For a simple case, consider a single particle in 3D with a spherically symmetric potential. Then you can decompose the wavefunction into radial and angular parts and the latter can always be assumed to have well-defined total and $z$-component angular momenta: you can always write $$\Psi(\mathbf{r})=\psi(r)Y_{lm}(\theta,\phi).$$ However, you still need to deal with the radial wavefunction, and that will typically will have an infinity (either discrete or discrete + continuum) of energy eigenstates. In that sense the angular momentum states are "degenerate" though of course the energies can depend on $l$.

On a more general, representation theoretic sense, this is still true. If you have some system of particles in 3D then you can always decompose the total system Hilbert space into a direct sum of subspaces with well-defined $J^2$, within which the $J_3$ eigenstates are a good basis. That much is the theorem. However, this doesn't say anything about how many such subrepresentations there will be, what their total angular momentum can be, or even whether it's a good idea to make such a decomposition in the first place (which it won't if the system has other, stronger symmetries!).

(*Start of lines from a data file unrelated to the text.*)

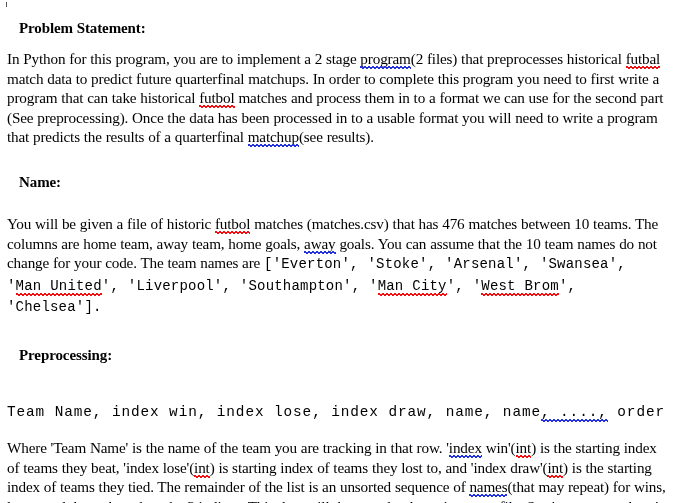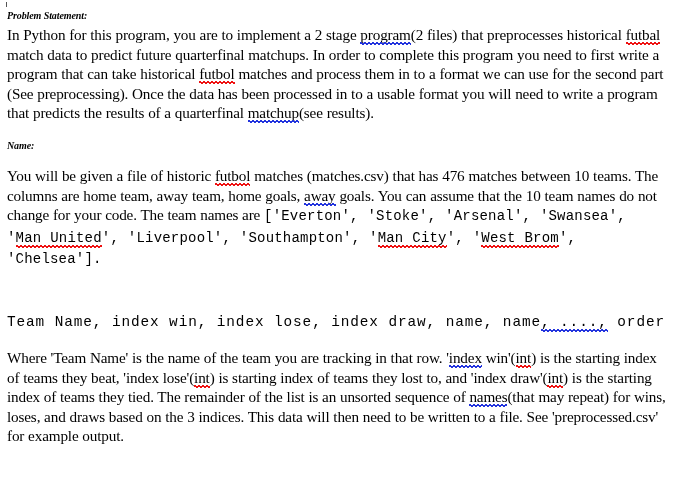--- a/index.html
+++ b/index.html
@@ -31,27 +31,26 @@
     background: #555;
   }
   .content {
     position: absolute;
     left: 7px;
     top: 7px;
     right: 6px;
   }
   h2.heading {
     font-family: "Liberation Serif", "DejaVu Serif", serif;
-    font-size: 10px;
+    font-size: 15px;
     font-weight: bold;
-    margin: 0;
+    margin: 12px;
     padding: 0;
     line-height: 18px;
     letter-spacing: -0.1px;
-    font-style: italic;
   }
   p.para {
     font-size: 15.2px;
     line-height: 19.6px;
     margin: 0;
     padding: 0;
     text-align: left;
     letter-spacing: -0.15px;
     word-spacing: 0.2px;
   }
@@ -129,20 +128,21 @@
     <div class="gap-md"></div>
 
     <h2 class="heading">Name:</h2>
 
     <div class="gap-sm"></div>
 
     <p class="para"><span>You will be given a file of historic </span><span class="sp-red">futbol</span><span> matches (matches.csv) that has 476 matches between 10 teams.  The columns are home team, away team, home goals, </span><span class="sp-blue has-underline">away</span><span> goals.  You can assume that the 10 team names do not change for your code.  The team names are </span><span class="mono">['Everton', 'Stoke', 'Arsenal', 'Swansea', '</span><span class="mono sp-red">Man United</span><span class="mono">', 'Liverpool', 'Southampton', '</span><span class="mono sp-red">Man City</span><span class="mono">', '</span><span class="mono sp-red">West Brom</span><span class="mono">', 'Chelsea'].</span></p>
 
     <div class="gap-lg"></div>
 
+    <h2 class="heading">Preprocessing:</h2>
 
     <div class="gap-sm"></div>
 
 
     <div class="gap-lg"></div>
 
     <p class="monoline"><span>Team Name, index win, index lose, index draw, name, name</span><span class="sp-blue">, ....,</span><span> order</span></p>
 
     <div class="gap-lg"></div>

What that means in practice is that you need to add a third quantum "number" to your states to get uniquely defined states. This is usually done by notations of the form $$|\alpha,j,m\rangle$$ where $\alpha$ stands for "all the other quantum numbers of the problem" and therefore will generally be an ordered tuple of numbers. (In the hydrogen atom, for example, it suffices to take $\alpha=n$, the principal quantum number.) This index $\alpha$ then tells you which of the many $J^2=\hbar^2j(j+1)$ representations the state belongs to. To see this notation in action see e.g. these notes on the Wigner-Eckart theorem.


Edit: a word on ladder operators.

Angular momentum ladder operators are linear combinations of angular momentum components ($J_\pm=J_1\pm i J_2$) and since representations are invariant under the action of $\mathbf{J}$, that means the action of $J_\pm$ on a state with well-defined $\alpha$ and $j$ will take it to a state with the same $\alpha$ and $j$ (i.e. in the same subrepresentation).

What this means is that you can define the ladder operators without worrying about what subrepresentation they act on - since their action is the same on all - and then restrict your attention to a fixed subrepresentation with no consequence. When you consider superpositions of states from different representations (like you would if you have an arbitrary radial wavefunction, for instance), the ladder operators work like they should on the different $|\alpha,j,m\rangle$ states, and by linearity this is enough to see how they should behave.

The take-home message is that the angular momentum algebra works fine no matter how many representations you have. If you want to find that out, though, then you do need to worry about exactly how your system looks like.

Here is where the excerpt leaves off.